Ball A (mass 3\,\mathrm{kg}) is travelling due east in a straight line with speed 5\,\mathrm{m\,s^{-1}} when it collides with ball B (mass 4\,\mathrm{kg}) which was at rest. After the collision both balls move east with relative speed 2.5\,\mathrm{m\,s^{-1}}. Find their separate speeds.

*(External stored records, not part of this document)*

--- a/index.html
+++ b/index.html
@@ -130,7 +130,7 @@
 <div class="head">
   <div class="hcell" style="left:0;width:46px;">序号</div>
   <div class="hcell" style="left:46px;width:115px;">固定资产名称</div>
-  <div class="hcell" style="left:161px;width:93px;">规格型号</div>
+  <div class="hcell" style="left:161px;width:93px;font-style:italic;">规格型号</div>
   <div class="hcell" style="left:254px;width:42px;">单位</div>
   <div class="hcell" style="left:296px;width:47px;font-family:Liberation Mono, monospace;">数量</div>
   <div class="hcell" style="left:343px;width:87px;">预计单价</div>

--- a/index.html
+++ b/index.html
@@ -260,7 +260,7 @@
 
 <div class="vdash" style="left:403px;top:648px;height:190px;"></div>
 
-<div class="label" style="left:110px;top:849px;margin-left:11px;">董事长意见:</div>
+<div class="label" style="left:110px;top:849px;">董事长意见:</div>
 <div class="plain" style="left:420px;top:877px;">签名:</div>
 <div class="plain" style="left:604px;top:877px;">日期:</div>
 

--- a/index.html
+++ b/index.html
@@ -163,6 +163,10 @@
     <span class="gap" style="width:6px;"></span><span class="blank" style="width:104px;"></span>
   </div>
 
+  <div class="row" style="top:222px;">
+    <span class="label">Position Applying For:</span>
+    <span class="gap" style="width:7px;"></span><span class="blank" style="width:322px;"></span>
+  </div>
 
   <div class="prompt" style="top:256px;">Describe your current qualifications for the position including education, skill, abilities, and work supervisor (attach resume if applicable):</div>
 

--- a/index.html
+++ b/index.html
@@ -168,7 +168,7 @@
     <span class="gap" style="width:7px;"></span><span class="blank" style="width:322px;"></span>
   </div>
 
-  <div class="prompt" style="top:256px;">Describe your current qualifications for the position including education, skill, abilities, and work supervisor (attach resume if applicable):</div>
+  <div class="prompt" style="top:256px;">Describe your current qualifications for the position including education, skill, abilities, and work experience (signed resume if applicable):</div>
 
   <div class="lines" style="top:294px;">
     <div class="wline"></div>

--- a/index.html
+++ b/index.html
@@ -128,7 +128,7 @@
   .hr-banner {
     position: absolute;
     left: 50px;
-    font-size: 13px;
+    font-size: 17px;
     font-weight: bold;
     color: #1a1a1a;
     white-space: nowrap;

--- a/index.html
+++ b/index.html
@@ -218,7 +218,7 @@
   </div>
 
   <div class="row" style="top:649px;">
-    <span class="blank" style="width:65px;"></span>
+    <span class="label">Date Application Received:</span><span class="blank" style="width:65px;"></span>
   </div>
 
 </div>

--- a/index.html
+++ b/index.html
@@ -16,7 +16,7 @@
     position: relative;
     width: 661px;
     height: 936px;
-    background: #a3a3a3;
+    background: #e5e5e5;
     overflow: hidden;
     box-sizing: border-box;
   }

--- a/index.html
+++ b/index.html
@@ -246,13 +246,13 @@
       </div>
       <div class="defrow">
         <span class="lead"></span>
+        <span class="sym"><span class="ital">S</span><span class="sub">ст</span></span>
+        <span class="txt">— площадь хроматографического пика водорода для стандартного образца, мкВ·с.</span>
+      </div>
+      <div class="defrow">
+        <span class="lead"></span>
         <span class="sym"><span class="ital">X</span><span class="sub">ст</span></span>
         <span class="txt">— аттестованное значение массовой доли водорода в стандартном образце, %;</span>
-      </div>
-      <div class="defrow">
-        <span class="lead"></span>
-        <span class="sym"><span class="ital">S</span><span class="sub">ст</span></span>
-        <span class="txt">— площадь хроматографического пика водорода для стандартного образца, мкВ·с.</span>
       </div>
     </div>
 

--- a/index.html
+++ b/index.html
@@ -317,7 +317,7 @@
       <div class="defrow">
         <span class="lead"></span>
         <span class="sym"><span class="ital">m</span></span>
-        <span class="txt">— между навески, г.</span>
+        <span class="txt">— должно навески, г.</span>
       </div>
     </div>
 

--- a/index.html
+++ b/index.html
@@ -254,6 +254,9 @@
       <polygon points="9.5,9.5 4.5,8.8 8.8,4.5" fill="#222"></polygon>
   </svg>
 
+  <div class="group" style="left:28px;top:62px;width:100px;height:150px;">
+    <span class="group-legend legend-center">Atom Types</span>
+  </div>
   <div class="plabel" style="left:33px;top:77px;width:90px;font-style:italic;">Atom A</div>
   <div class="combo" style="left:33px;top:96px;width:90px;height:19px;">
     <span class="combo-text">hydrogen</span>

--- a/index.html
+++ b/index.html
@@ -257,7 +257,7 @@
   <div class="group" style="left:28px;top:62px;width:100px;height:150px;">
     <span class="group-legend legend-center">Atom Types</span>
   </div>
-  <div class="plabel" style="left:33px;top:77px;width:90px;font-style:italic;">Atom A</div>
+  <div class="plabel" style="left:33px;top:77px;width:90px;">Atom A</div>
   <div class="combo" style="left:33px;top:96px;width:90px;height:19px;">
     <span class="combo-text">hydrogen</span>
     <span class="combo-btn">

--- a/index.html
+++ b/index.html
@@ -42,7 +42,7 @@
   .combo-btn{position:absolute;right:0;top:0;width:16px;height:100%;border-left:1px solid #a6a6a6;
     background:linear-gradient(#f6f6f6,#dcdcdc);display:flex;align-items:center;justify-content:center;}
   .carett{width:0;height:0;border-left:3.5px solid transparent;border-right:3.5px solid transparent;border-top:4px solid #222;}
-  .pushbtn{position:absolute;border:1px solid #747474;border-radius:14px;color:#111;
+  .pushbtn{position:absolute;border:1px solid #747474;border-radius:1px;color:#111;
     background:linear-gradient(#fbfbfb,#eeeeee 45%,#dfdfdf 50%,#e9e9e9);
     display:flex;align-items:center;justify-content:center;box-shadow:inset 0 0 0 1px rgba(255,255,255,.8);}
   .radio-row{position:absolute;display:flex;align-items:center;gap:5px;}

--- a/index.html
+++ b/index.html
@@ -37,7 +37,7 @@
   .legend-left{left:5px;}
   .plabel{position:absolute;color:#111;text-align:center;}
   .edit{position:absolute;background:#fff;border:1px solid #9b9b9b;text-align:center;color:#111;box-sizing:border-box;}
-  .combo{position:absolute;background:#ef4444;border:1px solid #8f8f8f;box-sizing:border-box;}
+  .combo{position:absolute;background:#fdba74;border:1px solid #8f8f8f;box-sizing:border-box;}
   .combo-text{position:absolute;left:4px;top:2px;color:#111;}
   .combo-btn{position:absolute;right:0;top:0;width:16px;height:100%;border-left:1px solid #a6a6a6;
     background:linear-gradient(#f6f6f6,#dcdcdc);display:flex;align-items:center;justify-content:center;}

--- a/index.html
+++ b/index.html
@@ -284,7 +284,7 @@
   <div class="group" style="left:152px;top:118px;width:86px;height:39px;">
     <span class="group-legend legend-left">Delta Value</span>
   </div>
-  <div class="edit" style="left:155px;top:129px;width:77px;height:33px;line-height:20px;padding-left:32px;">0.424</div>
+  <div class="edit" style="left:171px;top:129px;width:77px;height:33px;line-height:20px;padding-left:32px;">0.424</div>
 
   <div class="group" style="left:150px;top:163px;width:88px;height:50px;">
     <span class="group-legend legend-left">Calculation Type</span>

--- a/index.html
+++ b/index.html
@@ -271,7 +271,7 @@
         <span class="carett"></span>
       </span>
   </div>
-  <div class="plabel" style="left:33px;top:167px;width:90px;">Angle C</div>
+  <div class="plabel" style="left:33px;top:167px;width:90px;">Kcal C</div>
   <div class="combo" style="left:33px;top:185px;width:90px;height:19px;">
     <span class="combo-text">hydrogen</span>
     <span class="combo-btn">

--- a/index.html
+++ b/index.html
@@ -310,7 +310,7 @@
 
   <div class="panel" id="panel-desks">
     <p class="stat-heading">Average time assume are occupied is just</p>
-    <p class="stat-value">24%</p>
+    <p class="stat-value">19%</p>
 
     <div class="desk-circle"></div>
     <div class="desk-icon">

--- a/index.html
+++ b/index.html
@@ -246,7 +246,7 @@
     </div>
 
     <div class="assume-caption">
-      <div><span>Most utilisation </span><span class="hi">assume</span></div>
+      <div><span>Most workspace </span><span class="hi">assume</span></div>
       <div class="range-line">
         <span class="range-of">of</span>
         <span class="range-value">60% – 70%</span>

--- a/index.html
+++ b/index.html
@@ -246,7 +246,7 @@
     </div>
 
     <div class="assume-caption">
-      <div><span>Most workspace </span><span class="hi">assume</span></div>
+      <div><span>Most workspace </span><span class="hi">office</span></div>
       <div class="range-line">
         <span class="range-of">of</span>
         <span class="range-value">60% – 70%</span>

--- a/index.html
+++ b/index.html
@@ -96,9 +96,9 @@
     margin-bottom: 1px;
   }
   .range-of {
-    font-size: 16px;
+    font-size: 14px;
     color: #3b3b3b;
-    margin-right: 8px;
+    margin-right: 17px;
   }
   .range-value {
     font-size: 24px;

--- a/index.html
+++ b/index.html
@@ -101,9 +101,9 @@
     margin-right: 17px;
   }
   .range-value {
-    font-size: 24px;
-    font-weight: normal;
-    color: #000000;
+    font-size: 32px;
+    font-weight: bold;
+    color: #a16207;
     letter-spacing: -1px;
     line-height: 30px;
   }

Extracted from A. Godman & J. F. Talbert. (1973). Additional Mathematics Pure and Applied in SI Units.

Roughwork.

Take eastward positive.

\begin{aligned} \textrm{CoM:}\qquad p_{\textrm{initial}} & = p_{\textrm{final}} \\ \sum_{i=A}^{B}m_iu_i & = \sum_{i=A}^{B}m_iv_i \\ m_Au_A+m_Bu_B & = m_Av_A+m_Bv_B \\ (3)(5)+(4)(0) & = (3)(v_A)+(4)(v_B) \\ \textrm{Eq. (1):}\qquad\quad 15 & = 3v_A+4v_B \\ \textrm{Eq. (1)':}\qquad\quad v_A & = 5-\frac{4}{3}v_B \\ \end{aligned}

\begin{aligned} \textrm{CoE:}\qquad\textrm{KE}_{\textrm{initial}} & = \textrm{KE}_{\textrm{final}} \\ \sum_{i=A}^{B}\frac{1}{2}m_iu_i^2 & = \sum_{i=A}^{B}\frac{1}{2}m_iv_i^2 \\ m_Au_A^2+m_Bu_B^2 & = m_Av_A^2+m_Bv_B^2 \\ (3)(5)^2 + (4)(0)^2 & = (3)(v_A)^2 + (4)(v_B)^2 \\ \textrm{Eq. (2):}\qquad\qquad 75 & = 3v_A^2 + 4v_B^2 \\ \end{aligned}

\begin{aligned} 75 & = 3\bigg( 5-\frac{4}{3}v_B\bigg)^2 + 4v_B^2 \\ 25 & = \bigg( 25 - \frac{40}{3}v_B + \frac{16}{9}v_B^2\bigg) + \frac{4}{3}v_B^2 \\ 0 & = v_B\bigg( -\frac{40}{3} + \frac{28}{9}v_B \bigg) \\ v_B & = 0\textrm{ \scriptsize{OR} }\frac{30}{7} \\ v_A & = \bigg[ 5-\frac{4}{3}(0)\bigg] \textrm{ \scriptsize{OR} }\bigg[ 5-\frac{4}{3}\bigg(\frac{30}{7}\bigg)\bigg] \\ & = 5\textrm{ \scriptsize{OR} }-\frac{5}{7} \\ \end{aligned}

(v_A,v_B) = \bigg( \displaystyle{-\frac{5}{7} , \frac{30}{7}}\bigg) \qquad \text{}^*\textrm{(5,0) is rejected.}

This contradicts with v_B-2.5=v_A>0. As the law of conservation of momentum is always observed, herein has energy \textrm{\scriptsize{NOT}} been conserved.

This problem is not to be attempted.